* Eclipsys owners to get 1.2 Allscripts shares per share
* Allscripts shares fall 9 pct, Eclipsys rises 1.2 pct
* Allscripts’ majority owner Misys will reduce stake
* Misys shares close 11.4 percent higher (New 1st paragraph, adds analyst comments, further deal details, Allscripts, Eclipsys trading)
By Paul Sandle and Lewis Krauskopf
LONDON/NEW YORK, June 9 (Reuters) - U.S. healthcare IT company Allscripts MDRX.O plans to buy rival Eclipsys ECLP.O in a $1.3 billion all-stock deal to capitalize on a huge influx of U.S. government funding for electronic healthcare records.
The deal combines Allscripts’ business in physician offices and post-acute care with Eclipsys’s hospital IT business to create a client base comprising more than 180,000 doctors, 1,500 hospitals and nearly 10,000 nursing and other facilities, the companies said in announcing the deal on Wednesday.
That combination better positions the merged company to win access to $30 billion of federal funds for the adoption of electronic healthcare records, the companies said.
The Obama administration has created incentives to induce doctors and hospitals to move to electronic recordkeeping, with subsidies available from 2011.
“The stimulus bill is having a huge impact and is a primary reason for this combination,” ThinkEquity analyst Glenn Garmont said. “Now more than ever before these doctors, and the hospitals that they’re affiliated with, need to be able to communicate and exchange information seamlessly.”
Eclipsys investors will receive 1.2 Allscripts shares for each of their shares, representing a 19 percent premium to the closing price on Tuesday.
Allscripts shares fell 9 percent to $16.75 in afternoon Nasdaq trading after the deal’s announcement, while Eclipsys shares were up 1.2 percent at $18.73.
Ahead of the deal, Allscripts' majority owner, British software company Misys MSY.L, will cut its 55 percent stake in Allscripts to about 10 percent and return more than $1 billion to investors.
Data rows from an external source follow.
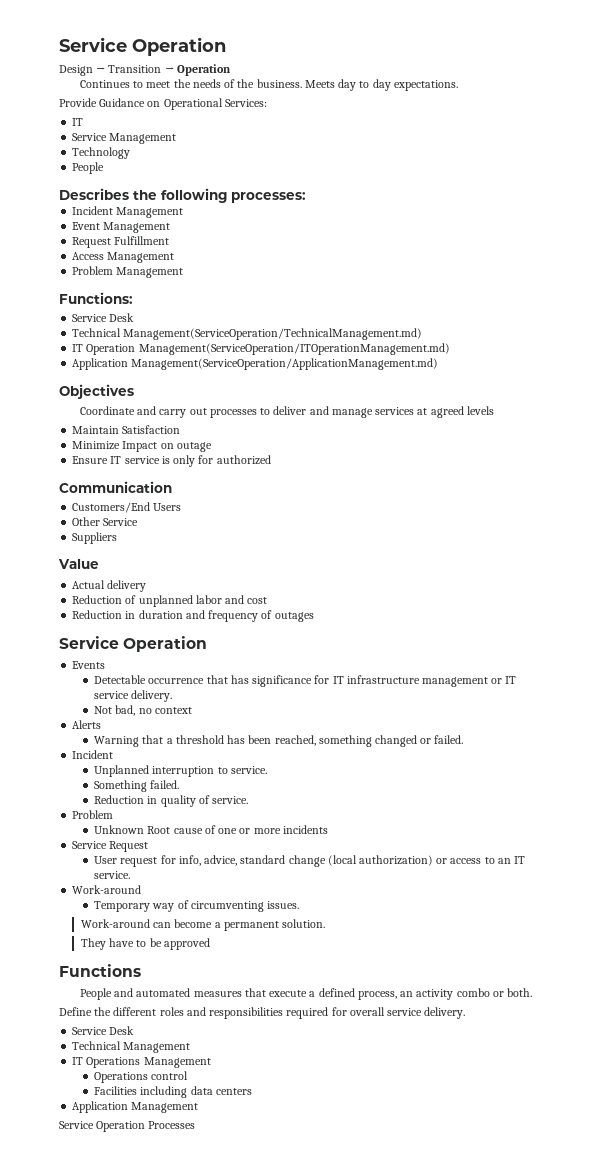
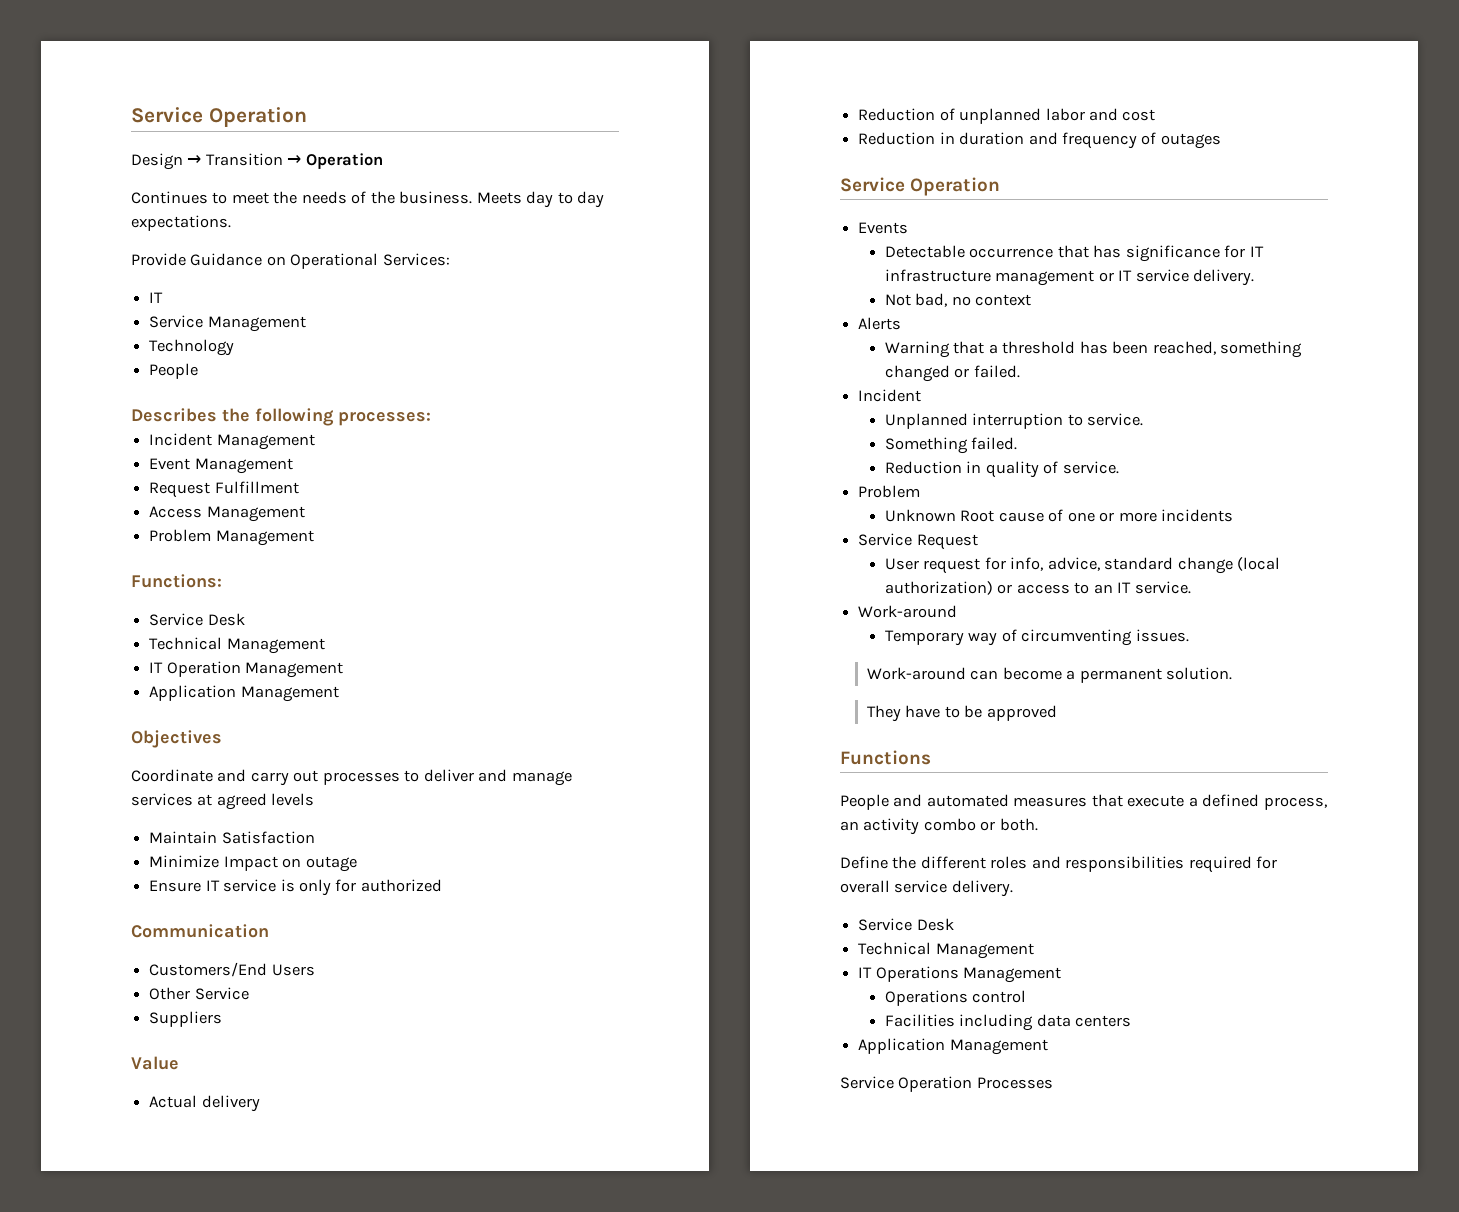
[123,328,423,340] Management(ServiceOperation/TechnicalManagement.md) -> [226,638,325,654] Management
[138,343,450,355] [72,358,439,370] Management(ServiceOperation/ITOperationManagement.md) // Application Management(ServiceOperation/ApplicationManagement.md) -> [245,662,344,678] [149,685,339,702] Management // Application Management

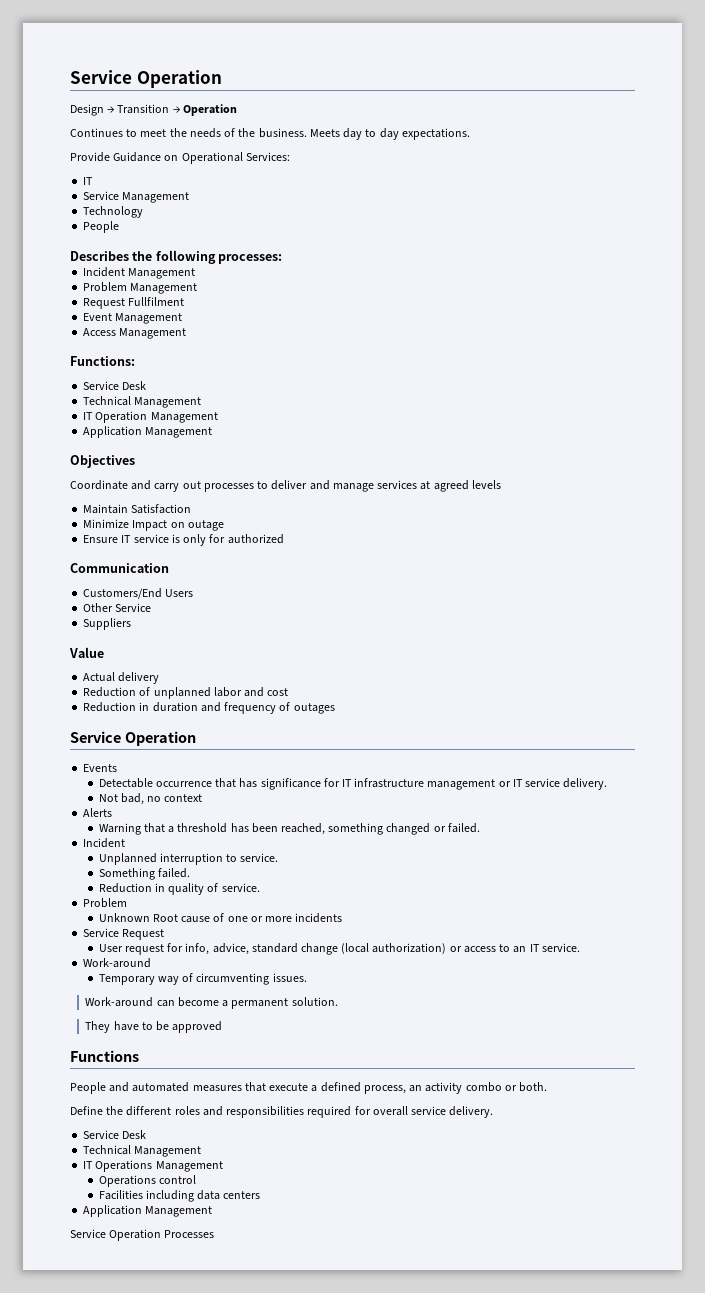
(315, 442) none -> [83,282,198,294] [83,297,185,309] // Problem Management // Request Fullfilment
[149,481,299,498] // Request Fulfillment -> (183, 318) none
[149,529,314,546] // Problem Management -> (187, 333) none

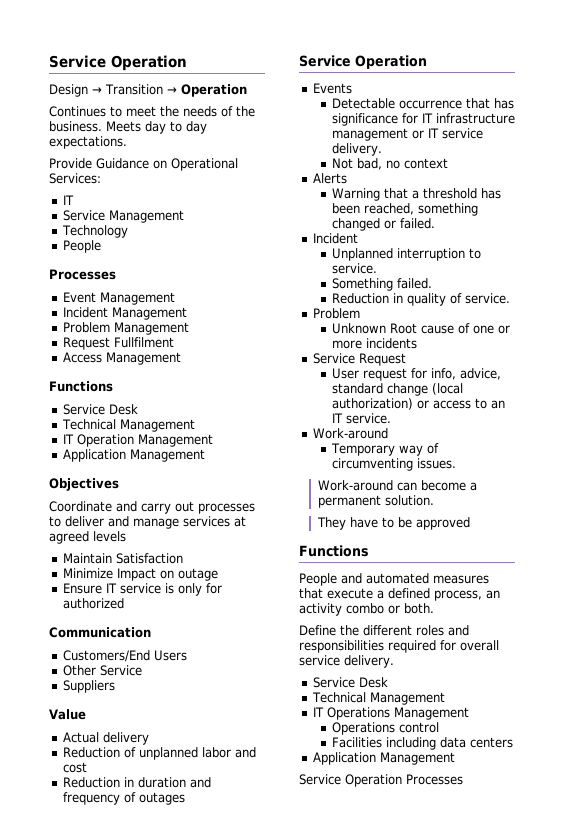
[70,250,283,264] Describes the following processes: -> [49,269,116,280] [62,292,175,305] Processes // Event Management
[83,313,183,324] // Event Management -> (174, 342) none
[70,356,135,366] Functions: -> [49,381,113,392] Functions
Misys shares rose 11.4 percent in London trading. (Breakingviews column [ID:nN09132455])
“We are at the beginning of what we believe will be the fastest transformation of any industry in U.S. history,” said Allscripts Chief Executive Glen Tullman, who will head the merged company. Eclipsys Chief Executive Phil Pead will become chairman of the combined company.
Combining Chicago-based Allscripts with Atlanta-based Eclipsys would create a company uniquely positioned to capitalize on the move to electronic records, Tullman said.
Only 12 percent of doctors use the technology at the moment, and Misys Chief Executive Mike Lawrie said the market was growing at 15 percent a year.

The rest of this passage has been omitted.